If there is no attempt by the drive to unload and re-seat the tape, and no noisy self clean sequence then it is probably that the tape has either snapped or become detached from one of its reels. If the tape snaps then it is likely to become wrapped around the read head assembly and specialist help will be required to remove the tape without causing further damage so that the data can be recovered.

If the tape becomes detached at from either reel then there has been a serious internal failure within the drive as this takes considerable force. A light source and sensor pair detect the physical end or beginning of tape when the transparent leader tape passes and lets light through. If either component fails than damage can occur. It is unlikely that the tape will become entangled within the drive.

DAT records from the start to the end of tape and is not a serpentine format. This improves the prospects for tape data recovery, as once data can be accessed from beyond any damage the chances are good that the remainder of the tape can be read.

The DAT reports no data, or appears to contain the wrong backup set.

If it is the correct tape then this usually indicates that the tape has been re-used. The prospects for data recovery depend upon the extent to which the required data has been overwritten.

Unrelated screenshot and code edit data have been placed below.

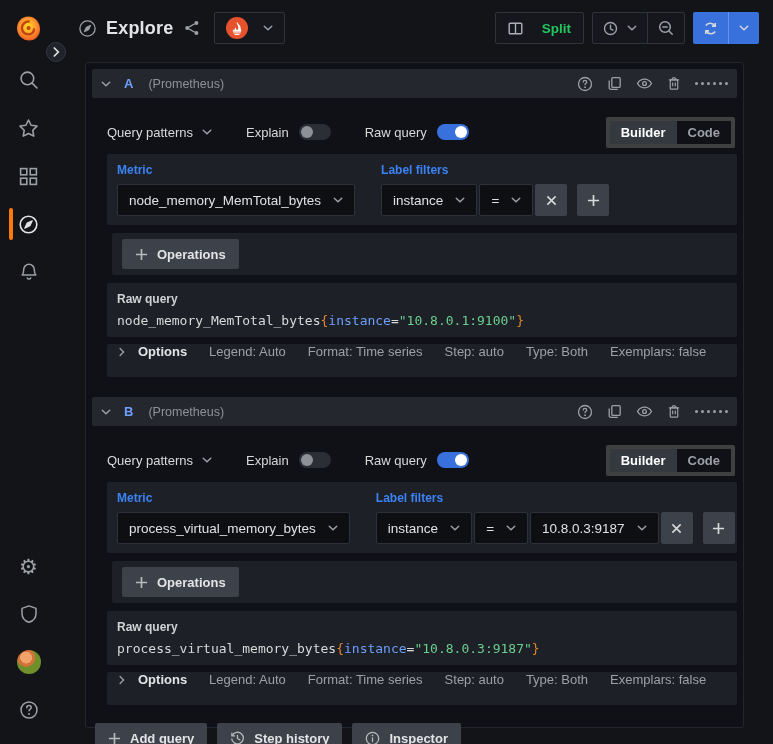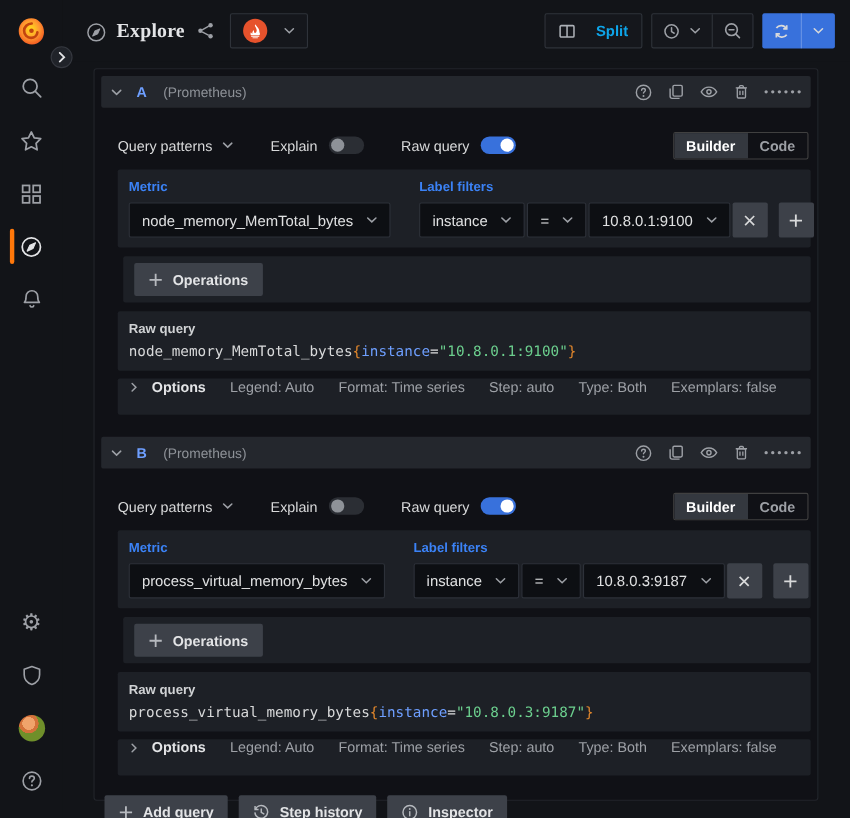"Explore" .tb-title { align-items: flex-end -> center; font-family: Liberation Serif, serif -> none }
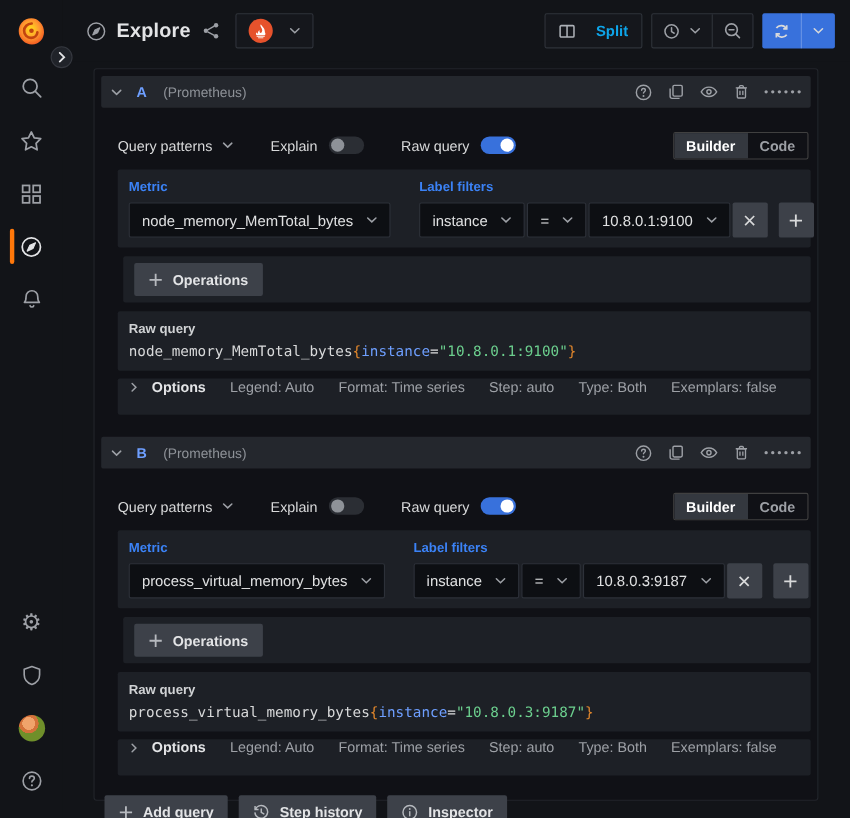"Split" .tb-btn { color: #0ea5e9 -> #22c55e }
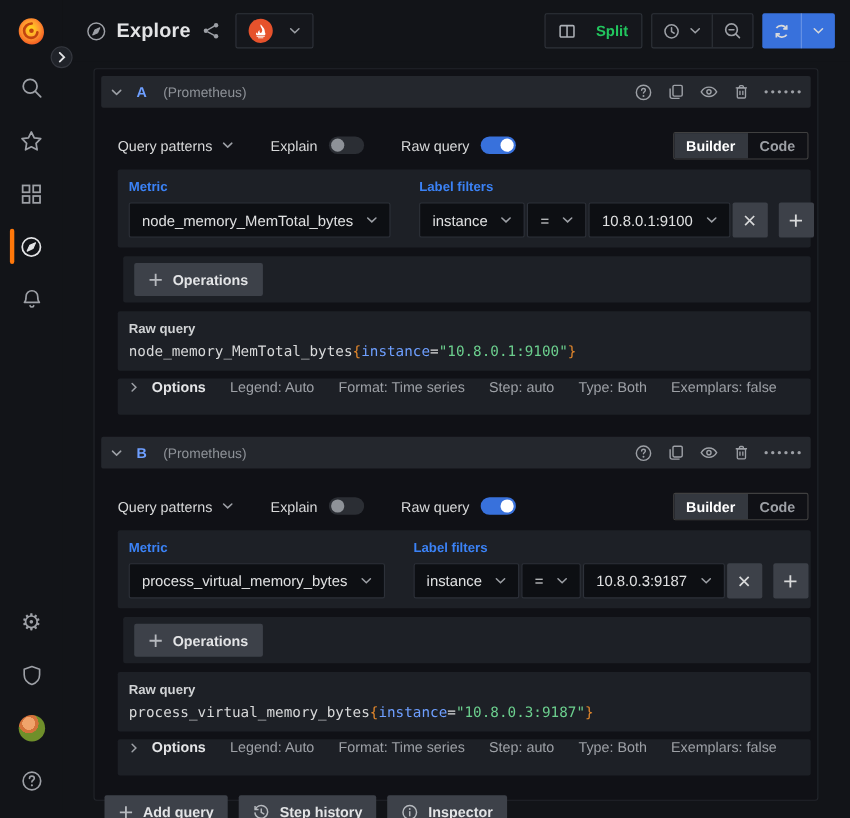"Builder" .seg-group { border: 1px solid #404040 -> 4px solid #404040 }
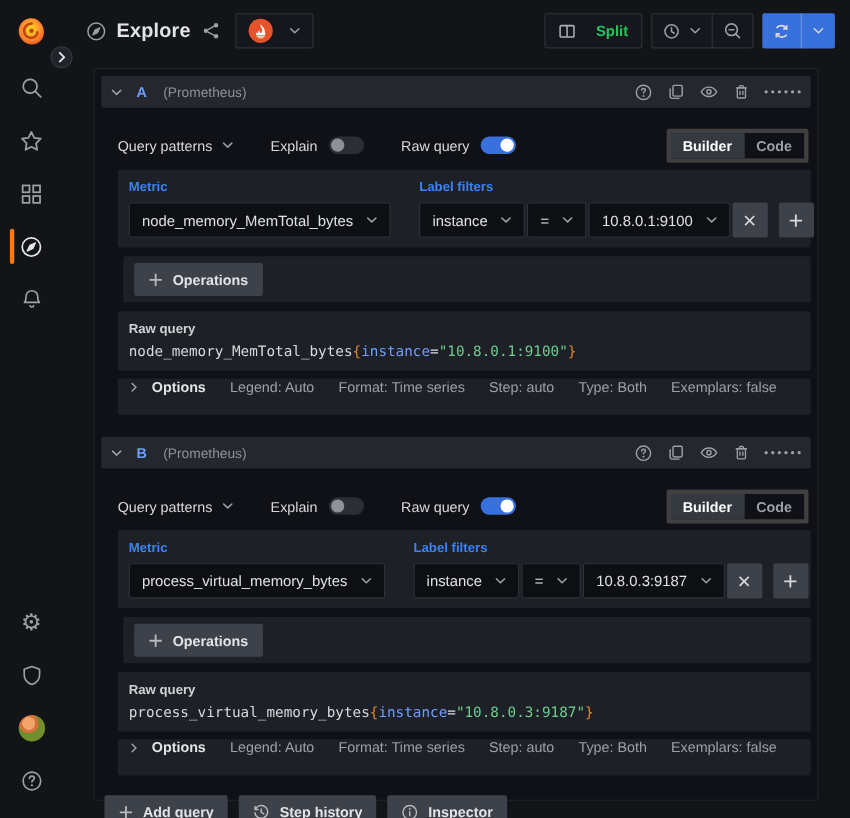"10.8.0.1:9100" span.select { html: <span> <span>10.8.0.1:9100</span> <svg> <path></path> </svg> </span> -> none }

There is no way of positioning the media beyond the most recent data without retort to data recovery methods, and even if you could get into the old data your backup software would never understand what it found. A competent data recovery company will be able to recover all existing data and work on this to rebuild your files.

The tape is entangled in the drive and becomes severely creased

The drive has damaged the tape during either loading or unloading, most likely during unloading. You will have seen the drive going through its re-seating process to reload the tape and heard some quite alarming noises as the drive attempts self cleaning. To get the data back will require a data recovery service.

The recording technique used with DAT does improve the chances of a successful data recovery in many instances where there is physical damage. DAT records data from the start to the end of the tape, as opposed to serpentine formats where multiple passes along the length of the tape are made. This means that one the tape is positioned beyond the point at which a failure was encountered there is no reason for the drive to return to that point along the tape.